Dear Sir,
Adenolipoma of breast is an rare hamartamatous lesion with a variable growth pattern.1 The exact incidence is still unknown but it can be detected accurately in radiological investigations like mammograms in upto 0.16%2 and later confirmed histopathologically. In order to be aware of this rare entity and to avoid incorrect diagnosis that might lead to unnecessary surgery, prompted us to report.

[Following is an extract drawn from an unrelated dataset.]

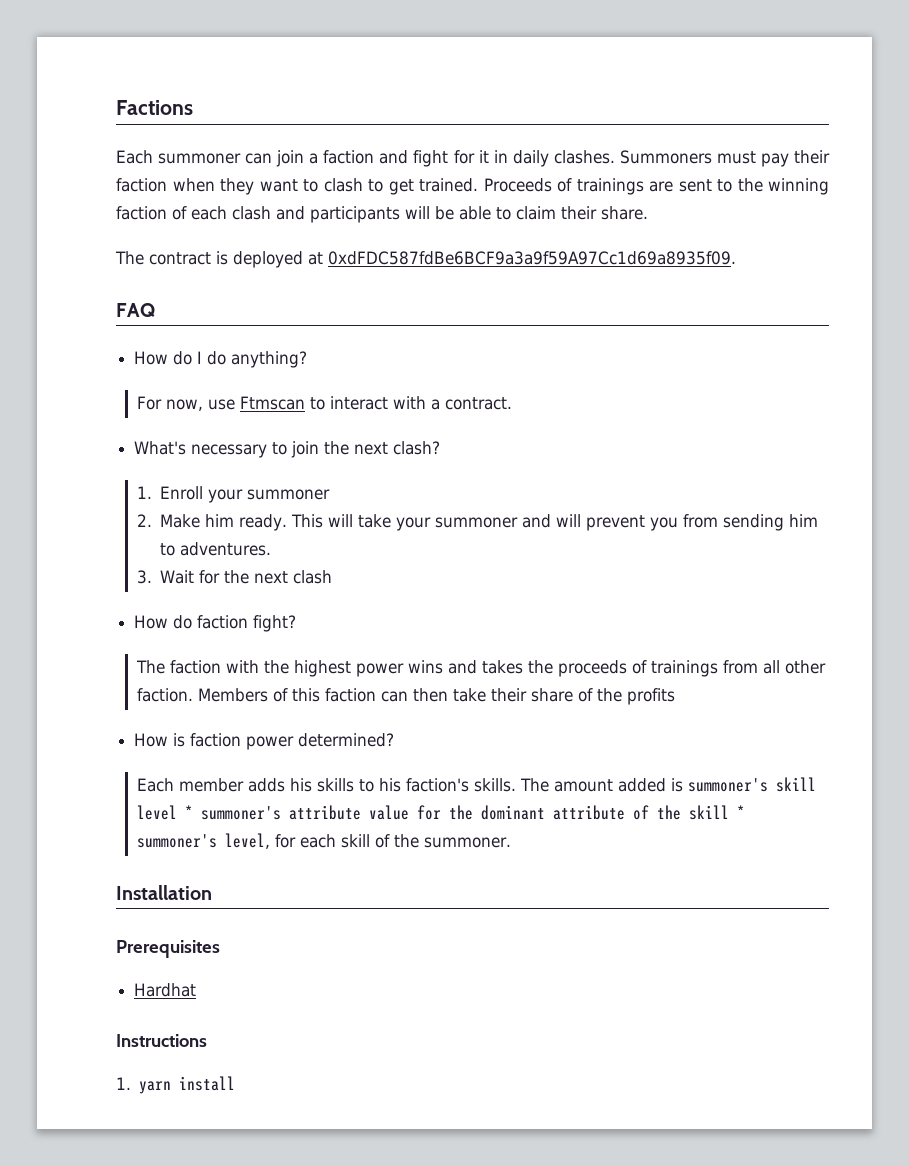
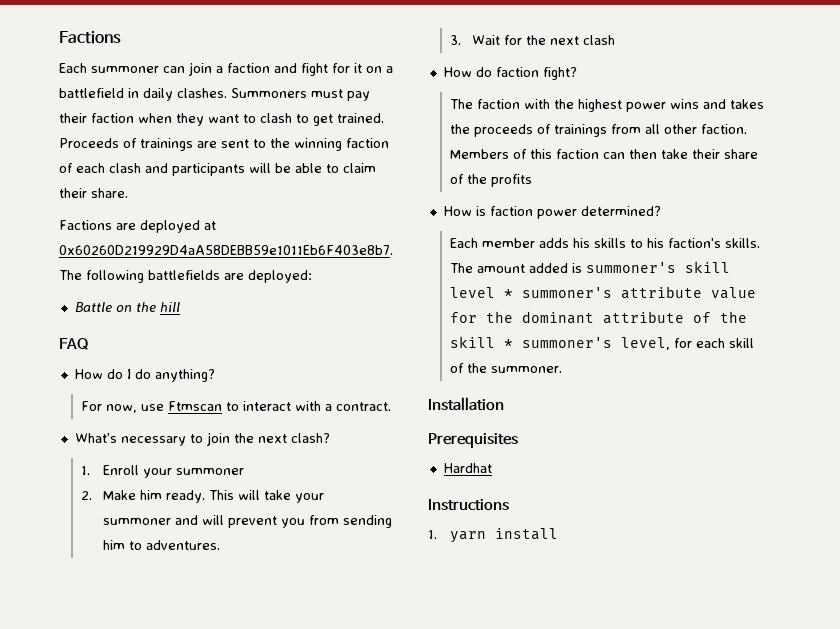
(489, 156) none -> [366,66,393,73] [59,88,124,98] on a battlefield
[115,251,736,268] The contract is deployed at 0xdFDC587fdBe6BCF9a3a9f59A97Cc1d69a8935f09. -> [59,220,216,233] [59,245,393,255] [59,270,312,283] [74,302,180,312] Factions are deployed at 0x60260D219929D4aA58DEBB59e1011Eb6F403e8b7. The following battlefields are deployed: // Battle on the hill

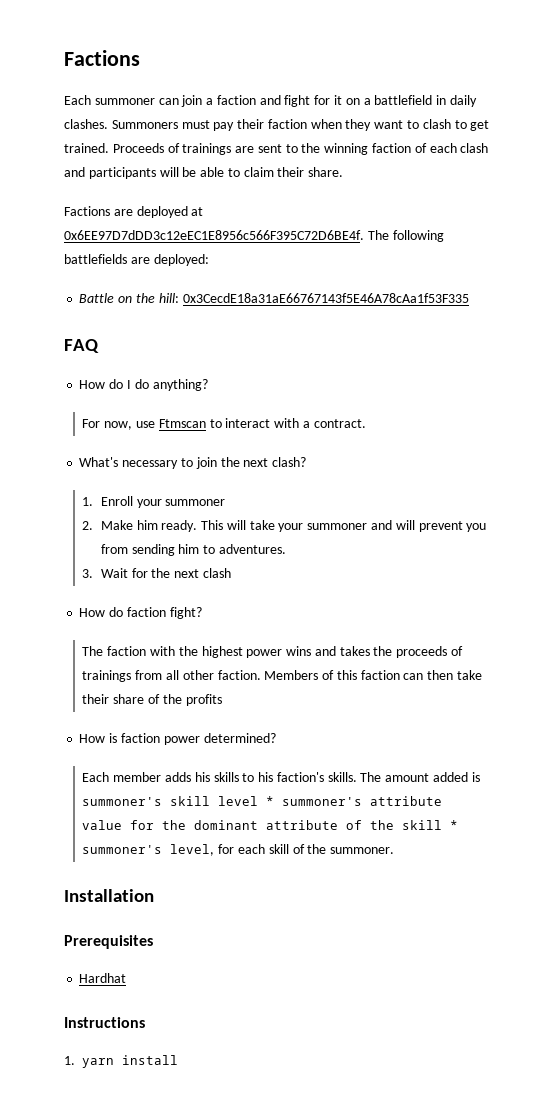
[59,245,393,255] 0x60260D219929D4aA58DEBB59e1011Eb6F403e8b7. -> [64,230,364,240] 0x6EE97D7dDD3c12eEC1E8956c566F395C72D6BE4f.
[159,302,180,312] hill -> [158,293,469,303] hill: 0x3CecdE18a31aE66767143f5E46A78cAa1f53F335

A 30yr female presented to surgery OPD with a mobile tender lump of size 4 x2 cm approx in the upper inner quadrant of the right breast. The swelling was progressive in size since a month. There was no change in the breast skin or any nipple retraction.There was no such lump in the left breast or any enlarged lymphnodes in bilateral axilla. The patient was then referred for fine needle aspiration cytology to our department. FNAC done revealed small duct epithelial cells in clusters and mature adipocytes over a fatty background, corroborating the clinical finding, the diagnosis was suggestive of non-proliferative benign breast disease, possibly fibroadenoma. However there was no typical arrangement of duct epithelial cells in staghorn pattern, or stromal fragments as seen in the typical fibroadenoma on cytology, so excisional biopsy was suggested. There were was no history of other medical disease in the patient. All other routine investigations were apparently normal. The patient underwent a subcutaneous lumpectomy and the specimen was send to our dept for histopathological examination. Grossly it was a globular grayish white encapsulated mass measuring 5x3x2 cm with a smooth external surface, which on cutsection was solid, homogenous and yellowish (Figure 1a-b). Histosection shows disorganised arrangement of ducts and lobules. There is predominantly acini of lobules and paucity of ducts intermingled with mature fat tissue in a hamartamatous pattern embedded in a fibroconnective tissue stroma (Figure 2a-d). Thus a histopathological diagnosis of adenolipoma was rendered.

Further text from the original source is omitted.